Academics is probably the most obvious yet overlooked area when it comes to transitioning from high school to university. If you’re anything like me, then your focus of going to university revolves solely around athletics and academics just happens to be part of the package. I was an average high school student on my best days and I was under the assumption that once I got into university, just like volleyball, if I put in the time that the success would eventually naturally follow. I thought If I could pass my high school classes (while I’ll admit, mostly by slacking off), I could definitely pass my university courses if I put in time. But the one key component I was missing was how I used my study time. I struggled academically, even when I was putting in hours of work outside the classroom because I had never learnt how to study or how to complete high quality assignments with efficiency. I never knew what I personally needed as a student. It wasn’t until the end of my second year that I figured out how to study and manage time in a way that worked for me and my learning style. I started waking up earlier to do my studying and school work in the mornings and giving myself ample time to get assignments done. I used ‘tricks’ such as setting a timer for 30-45 minutes and fully focusing for that period, followed by a break of 20-30 minutes doing something completely different when I was up and moving around. Study sessions that lasted 2-3 hours like most of my teammates were doing did not work for me and I needed to learn and accept that that is perfectly fine. Another important part of getting through my degree was scheduling my time and having a calendar/planner where I kept all of my assignments and exams written out so I could see them. I needed (and still need) to have a physical planner because having a digital one was far too easy to forget about and quite often I would avoid looking at it because I was worried I would become overwhelmed. After I figured out the study habits and environment that worked best for me, my classes became much less daunting and I honestly began to enjoy the academic side instead of dreading it. 
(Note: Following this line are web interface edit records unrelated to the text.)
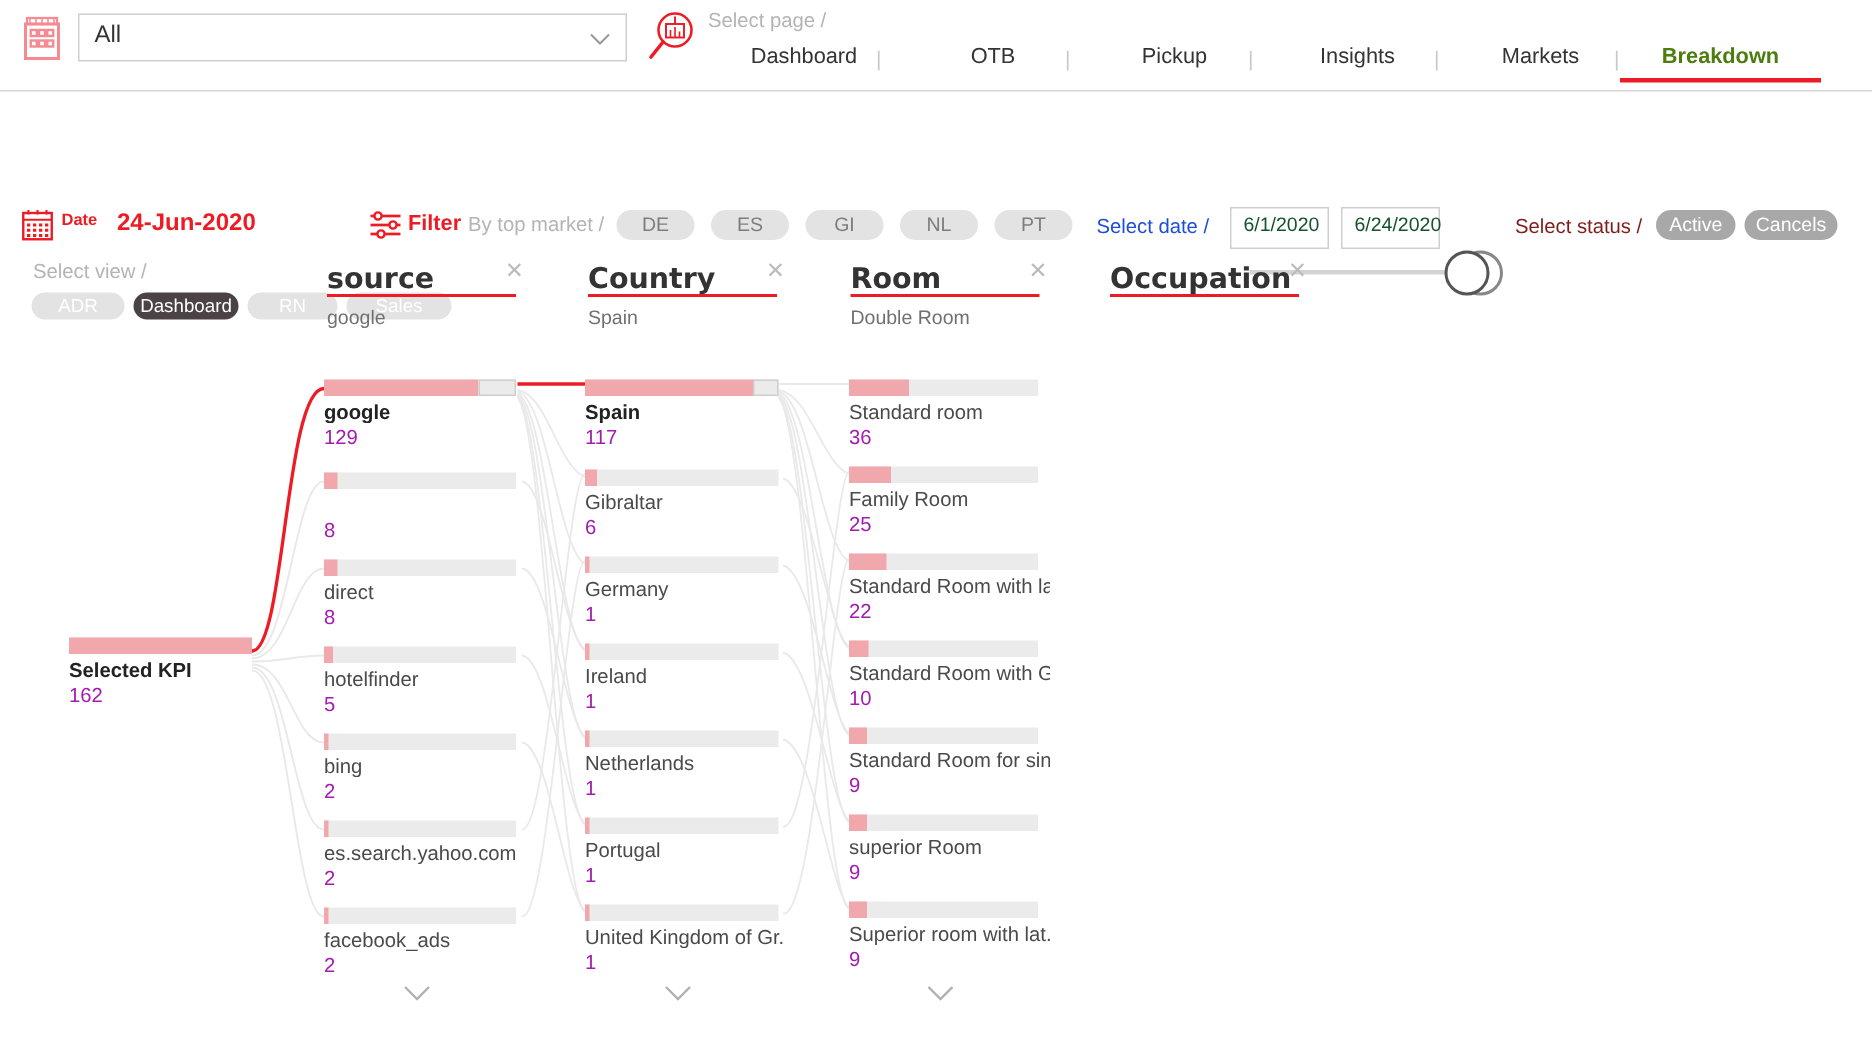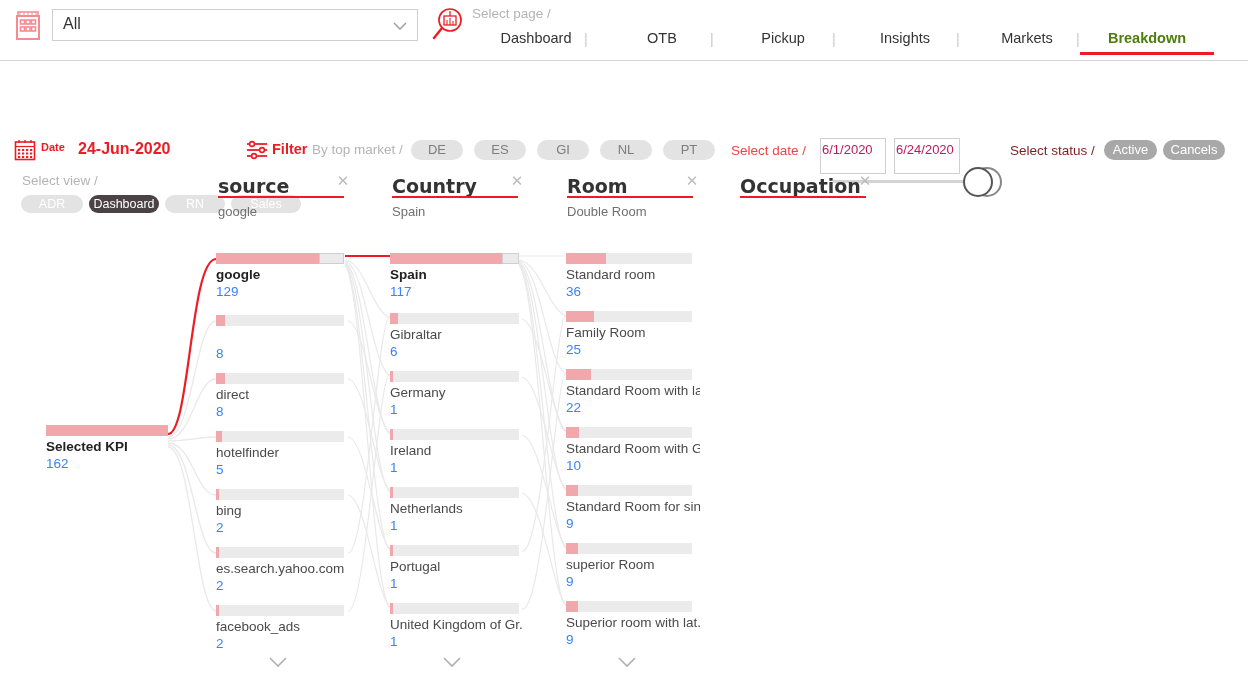--- a/index.html
+++ b/index.html
@@ -86,7 +86,7 @@
   }
   #select-date-label {
     position: absolute; left: 731px; top: 82px;
-    font-size: 13.5px; color: #ef4444;
+    font-size: 13.5px; color: #1d4ed8;
   }
   .datebox {
     position: absolute; top: 77px; width: 66px; height: 36px;

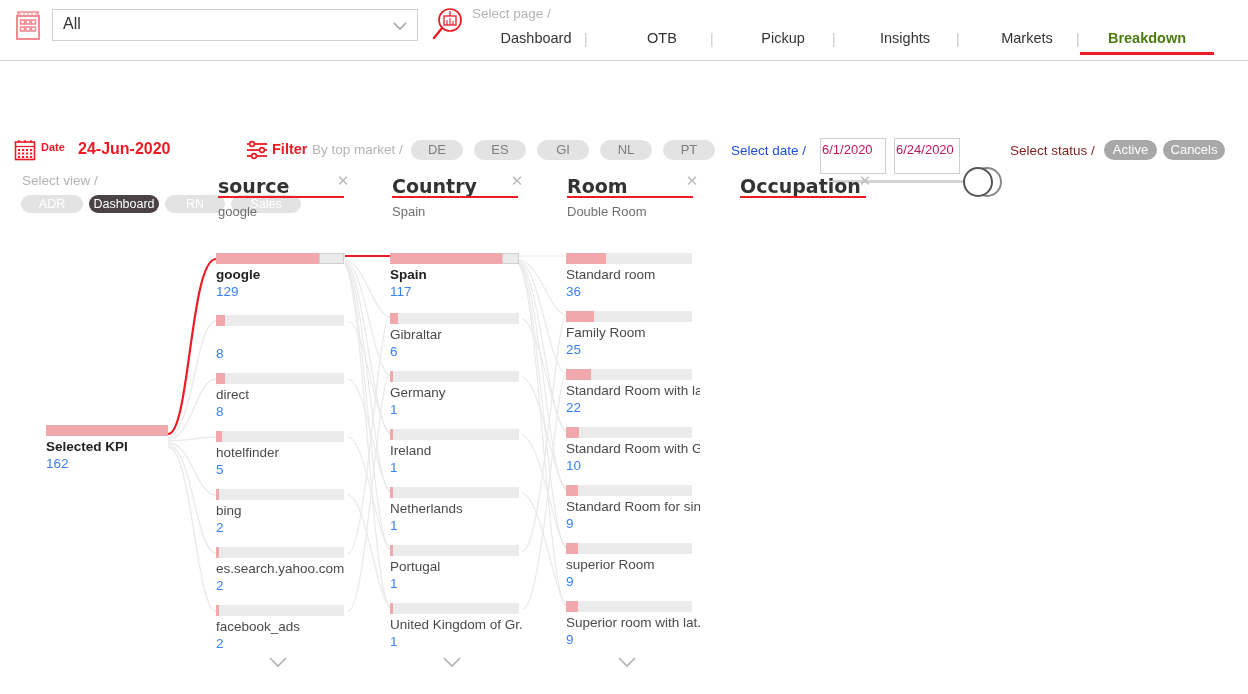--- a/index.html
+++ b/index.html
@@ -89,10 +89,10 @@
     font-size: 13.5px; color: #1d4ed8;
   }
   .datebox {
-    position: absolute; top: 77px; width: 66px; height: 36px;
+    position: absolute; top: 77px; width: 66px; height: 28px;
     border: 1px solid #cfcfcf; background: #fff;
-    font-size: 13px; color: #be185d;
-    padding: 3px 0 0 1px;
+    font-size: 13px; color: #14532d;
+    padding: 3px 0 0 8px;
   }
   #select-status-label {
     position: absolute; left: 1010px; top: 82px;

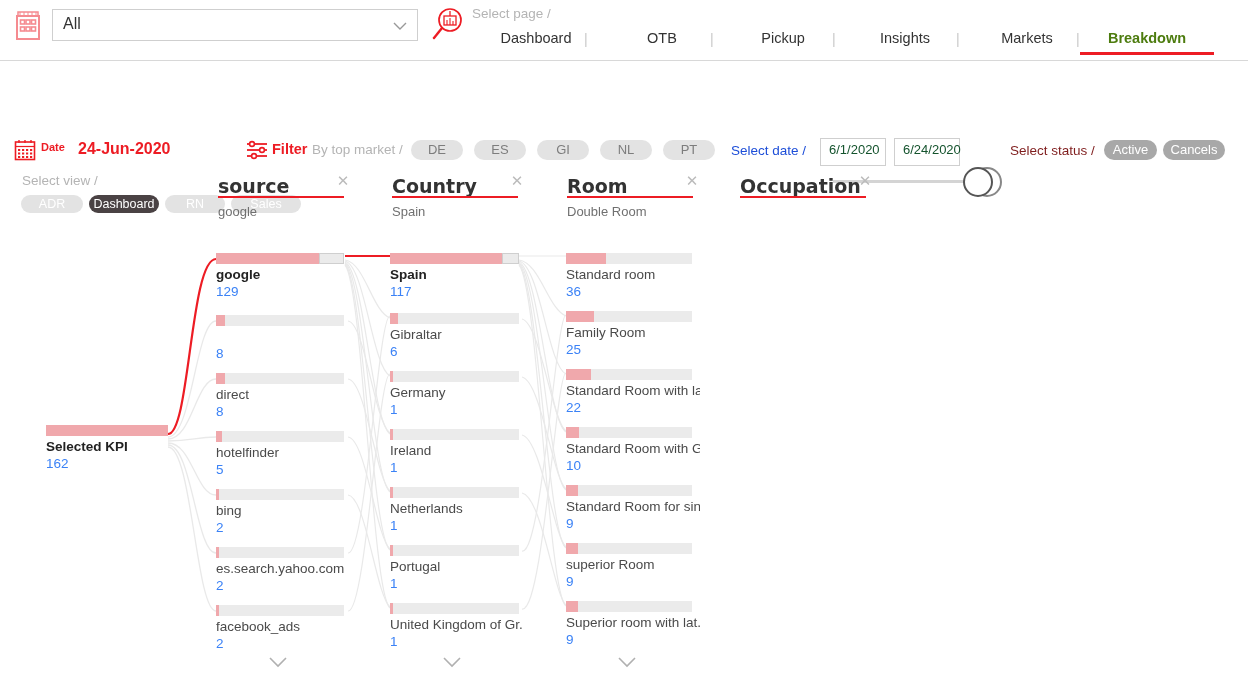--- a/index.html
+++ b/index.html
@@ -174,7 +174,7 @@
   }
   .node .val {
     position: absolute; left: 0; top: 31px;
-    font-size: 13.5px; color: #3b82f6;
+    font-size: 13.5px; color: #a21caf;
   }
   .node.strong .lbl { font-weight: bold; color: #222; }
 As young athletes it’s easy to forget that playing at the next level has many more components of life that don’t have anything to do with your talent. These are all lessons I learned the hard way and I hope you can take something away from my experiences to help you be more prepared and successful wherever your volleyball career takes you. Although first year can be a mess, it is still an amazing experience and you will learn so much about yourself in such a small period of time. It’s just another step in becoming the athlete and person you want to be and I urge you to keep pushing through and leaning on support systems because what comes after is nothing short of amazing.